If you've already read this story, read again. Information now provided by a collector shows that the official comment was far from accurate - and may even have been created only to answer the original question, with no regard for accuracy! Additional information is in blue.
It's spot the difference time! Back in February 2014 new NCR Post and Go machines were introduced at Harpenden, and they were then rolled out over the rest of the country. One of the features of the new machines was the introduction of 'Open Value' stamps, replacing the previous 'Post and Go Labels' that were dispensed by the Wincor-Nixdorf machines.
Recognising that not all collectors had access to the machines, and seeing a way of creating another product to sell, Royal Mail made a 'Post and Go Collectors Pack' containing the basic values in Open Value format. This pack was PG15, and it was first issued on 07.07.14. Most Post and Go collectors bought one, even though the stamps were not produced from an NCR machine but from the RM2 machine C001, with datastring B7GB14-C001-1840-015.
As with the Union Flag and Spring Flowers stamps, when stock was exhausted a reprint was produced, but not announced. Can you see the difference?
It isn't obvious, and doesn't affect the pack, only the stamps:
Still not got it?
The difference isn't the same as on the Union Flag reprint, and only affects the weight -version 1 has kg and this is Kg on the reprint (version 2). The pack is no longer available from Tallents House.

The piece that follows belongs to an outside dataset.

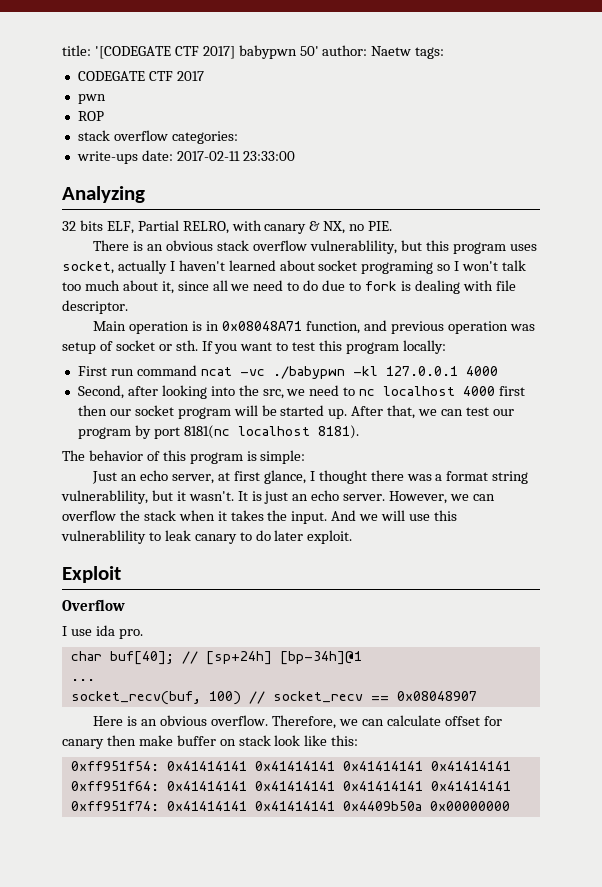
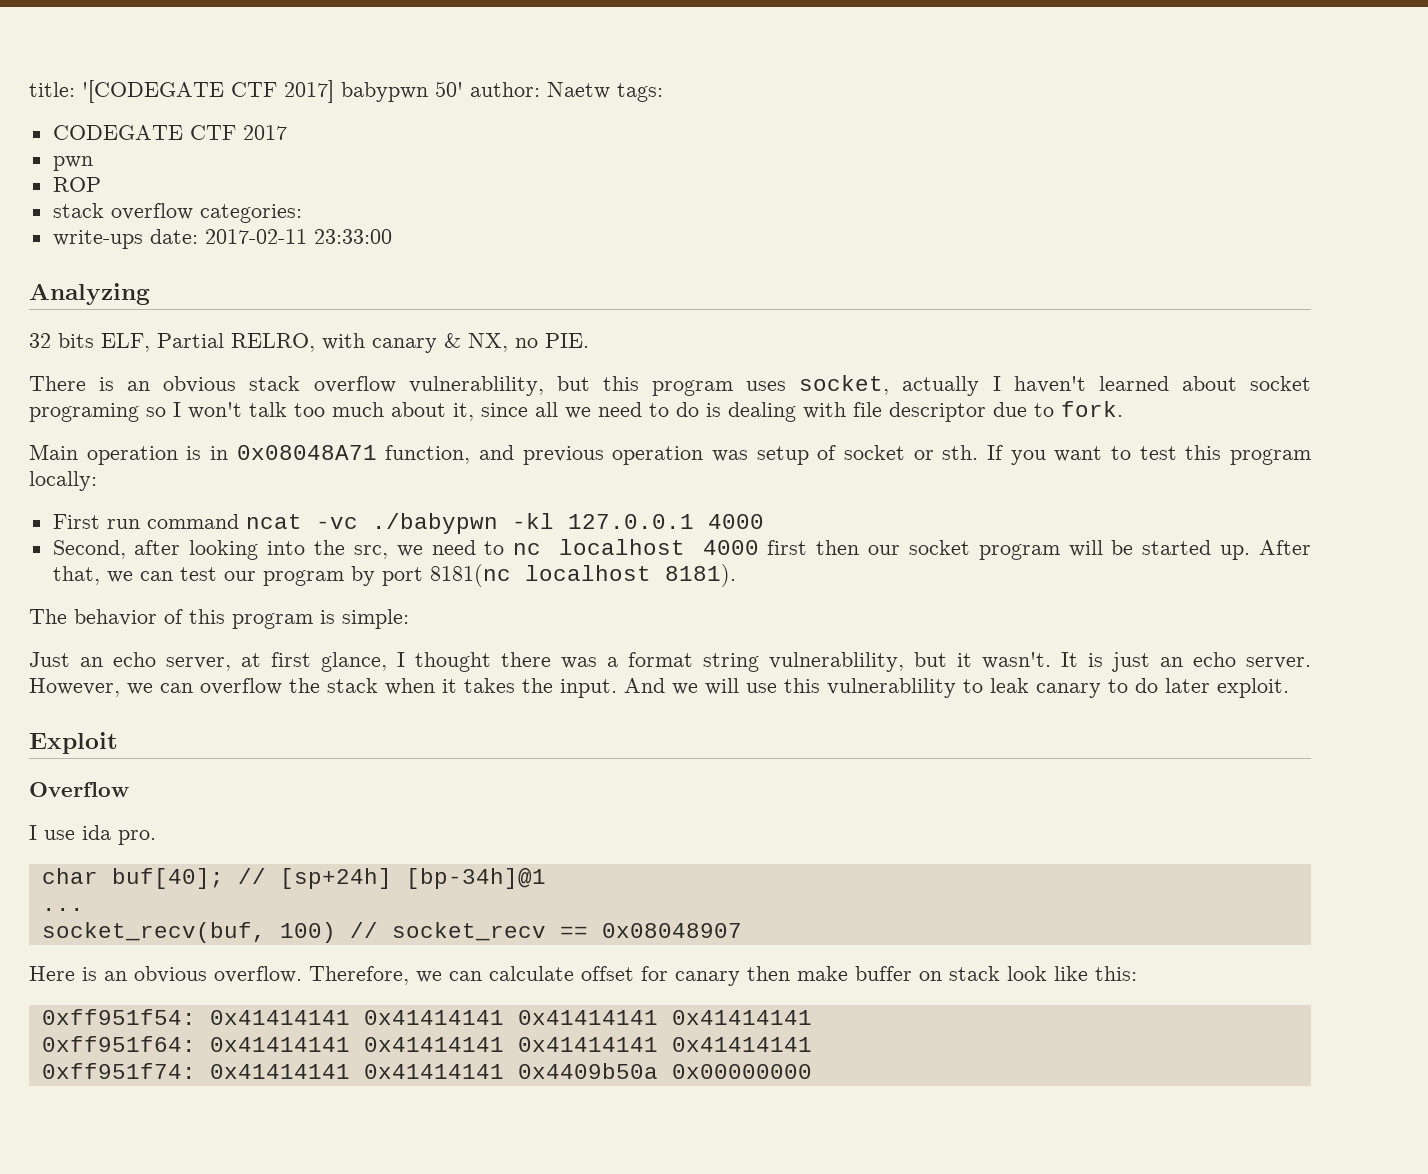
[322,280,397,291] due to fork -> (699, 409) none
[62,300,128,314] descriptor. -> [889,401,1123,422] descriptor due to fork.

A Royal Mail spokesman said:
reprints of the Union Flag, Spring Blooms and Collectors Packs were
different to the original printings because in the intervening period
a software upgrade which impacted on the appearance of the font. The
capital ‘K’ on the Machin reprint was a set up error and should not have
This is what I wrote originally:
Apart from the reader who originally drew my attention to this last year, no collectors or dealers I have spoken to are aware of the reprint. The original is most likely to be the more common, as regular customers of both Royal Mail and dealers would have got the original. Only latecomers and dealers replenishing their stocks would have had the reprint - and some dealers I spoke to still have some of their original supplies unsold! The few collectors who have only got the reprint in their collections will have no difficulty in finding the original; those who have only the original will find the reprint hard to obtain.
This is what I have since been told:
Version 2 first appeared in packs after Flags and Spring Flowers had changed; they were very rare even if you knew what to look for. I found
some at Stampex and bought some direct from Tallents House, the ratio was
about 6 times normal (version1) packs to one of the large K type (version 2).
HOWEVER. This first day cover appeared on eBay. Even allowing for post-dating - where collectors can send covers to the Special Handstamp Centres for a short period after stamps are issued (because of late delivery of the stamps or covers) - this must mean that Version 2 was available at more or less the same time as Version 1.
Even with this new information, my original comment probably remains valid. Only a small proportion was version 2 with the big K. And the early availability* would also account for the fact that the rest of the text - weight, datastring, value - is the same as on version 1.
The Big K is not so much 'Version 2' as 'Error, upper-case K'.
* The Union Flag reprint was first reported in February 2015, and the Spring Blooms in March 2015.
UPDATE 21 March
Dennis has reminded me of an earlier blog post from July 2015, when Dominic noted that in the pack he bought from Tallents House the 97p airmail stamp was printed on MA13 Machin stock. Now this makes the waters even more muddy.
If we assume that each of the values was printed on a separate roll, and then the stamps guillotined for machine-inserting into the packs (as is usual), it is fair to assume that a mix of rolls was available. The two blue rolls would be the same MA12, two of the brown rolls were undated, and the third was MA13. MA13 has not been used for either the 1L or 1LG stamps. But the 97p MA13 has only been found with a lower case 'k'. Which rather casts doubt on the suggestion that the upper case K was printed as part of the same run as the lower case. It is unlikely that Royal Mail can provide any reliable explanation of any of these differences.
Of course it makes no difference to Royal Mail at Tallents House what stamps they use, though a degree of consistency would be useful!